Psychoanalytic Electronic Publishing: Journal of the American Psychoanalytic Association. V, 1957: A Consideration of the Etiology of Prejudice. Brian Bird. Pp. 490-513.

(1960). Psychoanalytic Quarterly, 29:285-286

Journal of the American Psychoanalytic Association. V, 1957: A Consideration of the Etiology of Prejudice. Brian Bird. Pp. 490-513.

A review of the scant literature on prejudice reveals that all the authors agree on the Oedipal origin of this symptom. Bird's contention is that prejudice keeps aggression from being acted out and thus can serve as an important and constructive ego function. He states that the cause of any case of prejudice should be looked for in an unsuspected rivalrous relationship to a more fortunate or desired third party. An illuminating case report of a 'liberal' woman describes an acute and short-lived attack of prejudice. She had displaced her erotic transference impulses onto the object of prejudice due to her fear of being ridden by her impulses.
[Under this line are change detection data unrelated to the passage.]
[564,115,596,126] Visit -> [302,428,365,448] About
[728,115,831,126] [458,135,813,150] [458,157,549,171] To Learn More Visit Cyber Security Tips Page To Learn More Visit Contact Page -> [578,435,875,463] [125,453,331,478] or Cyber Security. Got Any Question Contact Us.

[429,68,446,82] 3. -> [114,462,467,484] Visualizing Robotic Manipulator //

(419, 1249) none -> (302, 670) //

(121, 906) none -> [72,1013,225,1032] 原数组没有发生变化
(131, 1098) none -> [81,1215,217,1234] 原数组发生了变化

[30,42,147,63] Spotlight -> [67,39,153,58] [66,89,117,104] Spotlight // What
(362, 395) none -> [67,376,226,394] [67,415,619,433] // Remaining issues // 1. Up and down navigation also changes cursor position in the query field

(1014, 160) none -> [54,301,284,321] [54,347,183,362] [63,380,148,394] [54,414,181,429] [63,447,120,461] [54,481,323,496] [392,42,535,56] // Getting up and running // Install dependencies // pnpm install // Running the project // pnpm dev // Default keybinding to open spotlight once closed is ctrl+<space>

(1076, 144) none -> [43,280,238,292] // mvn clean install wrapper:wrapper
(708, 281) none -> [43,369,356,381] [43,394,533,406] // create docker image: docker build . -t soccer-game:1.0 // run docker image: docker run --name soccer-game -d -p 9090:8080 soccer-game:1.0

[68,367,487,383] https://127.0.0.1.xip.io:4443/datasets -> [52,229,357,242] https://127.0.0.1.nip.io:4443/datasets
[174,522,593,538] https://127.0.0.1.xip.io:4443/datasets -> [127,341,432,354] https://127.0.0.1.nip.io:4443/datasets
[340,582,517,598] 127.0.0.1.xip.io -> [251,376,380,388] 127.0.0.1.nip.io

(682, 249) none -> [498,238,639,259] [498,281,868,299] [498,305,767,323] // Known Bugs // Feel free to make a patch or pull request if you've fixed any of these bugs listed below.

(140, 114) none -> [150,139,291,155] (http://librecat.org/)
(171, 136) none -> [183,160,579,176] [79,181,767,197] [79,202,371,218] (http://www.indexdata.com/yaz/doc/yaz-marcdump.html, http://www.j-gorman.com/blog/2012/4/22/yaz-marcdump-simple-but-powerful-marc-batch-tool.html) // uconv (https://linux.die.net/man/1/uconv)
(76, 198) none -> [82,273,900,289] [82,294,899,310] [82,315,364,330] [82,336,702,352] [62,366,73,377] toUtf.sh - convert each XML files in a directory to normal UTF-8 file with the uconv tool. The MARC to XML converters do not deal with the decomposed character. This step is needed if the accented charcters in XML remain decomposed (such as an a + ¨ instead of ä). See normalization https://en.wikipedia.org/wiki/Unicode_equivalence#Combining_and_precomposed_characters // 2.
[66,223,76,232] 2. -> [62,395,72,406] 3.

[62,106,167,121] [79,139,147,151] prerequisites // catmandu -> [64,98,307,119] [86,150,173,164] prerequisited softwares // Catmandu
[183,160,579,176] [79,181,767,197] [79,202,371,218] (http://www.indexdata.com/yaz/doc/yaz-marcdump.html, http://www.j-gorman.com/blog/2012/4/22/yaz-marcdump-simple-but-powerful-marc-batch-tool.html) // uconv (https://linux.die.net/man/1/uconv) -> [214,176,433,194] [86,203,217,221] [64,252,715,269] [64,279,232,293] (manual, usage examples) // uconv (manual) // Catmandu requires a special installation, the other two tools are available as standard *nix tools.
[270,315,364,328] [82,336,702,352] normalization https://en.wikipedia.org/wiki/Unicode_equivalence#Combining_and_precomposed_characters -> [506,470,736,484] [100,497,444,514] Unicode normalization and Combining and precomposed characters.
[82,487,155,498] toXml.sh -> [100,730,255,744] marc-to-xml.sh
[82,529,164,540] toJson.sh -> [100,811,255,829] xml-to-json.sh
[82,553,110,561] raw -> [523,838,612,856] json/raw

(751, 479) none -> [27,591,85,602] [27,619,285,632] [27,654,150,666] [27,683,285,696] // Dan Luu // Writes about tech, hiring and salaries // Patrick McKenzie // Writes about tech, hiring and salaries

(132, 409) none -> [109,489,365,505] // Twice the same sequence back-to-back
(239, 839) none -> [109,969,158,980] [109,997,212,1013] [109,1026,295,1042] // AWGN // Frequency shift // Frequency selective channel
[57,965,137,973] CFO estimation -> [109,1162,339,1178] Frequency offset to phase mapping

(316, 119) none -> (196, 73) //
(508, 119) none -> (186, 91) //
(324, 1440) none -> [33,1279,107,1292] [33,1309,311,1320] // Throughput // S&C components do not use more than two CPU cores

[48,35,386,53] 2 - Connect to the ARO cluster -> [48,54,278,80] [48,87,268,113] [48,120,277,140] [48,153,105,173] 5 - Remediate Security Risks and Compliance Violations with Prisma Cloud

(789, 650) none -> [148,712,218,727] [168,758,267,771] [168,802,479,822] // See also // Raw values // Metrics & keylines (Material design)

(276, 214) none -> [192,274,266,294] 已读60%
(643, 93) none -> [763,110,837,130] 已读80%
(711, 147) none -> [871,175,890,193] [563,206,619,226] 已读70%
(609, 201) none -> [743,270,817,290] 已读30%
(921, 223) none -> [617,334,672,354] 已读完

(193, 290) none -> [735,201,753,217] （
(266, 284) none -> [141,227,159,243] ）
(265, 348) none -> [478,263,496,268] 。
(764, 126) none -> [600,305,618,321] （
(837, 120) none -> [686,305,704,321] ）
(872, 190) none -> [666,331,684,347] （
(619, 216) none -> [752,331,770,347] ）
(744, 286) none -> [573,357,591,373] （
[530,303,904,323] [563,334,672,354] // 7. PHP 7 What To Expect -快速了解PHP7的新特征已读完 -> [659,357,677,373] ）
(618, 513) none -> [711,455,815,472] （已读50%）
Bird thinks that any fixed opinion, no matter how reasonable, well-founded, or well-documented, should be suspected of being a prejudice. He discusses lucidly the relationship of prejudice and status, and thinks that prejudice is a defense against strong aspirations to a higher status in life, the wish being displaced onto the oppressed race and the oppressing group, taking upon itself the anticipated critical reaction of the race toward which it feels unconscious envy and desire. He views the oppressing group as incorporating the superego indignation of a 'higher' race and projecting its own guilt to a 'lower' race. Bird contrives the word 'incorprojection' to describe this state of affairs. High or low status should eliminate any individual of any race as an object of prejudice.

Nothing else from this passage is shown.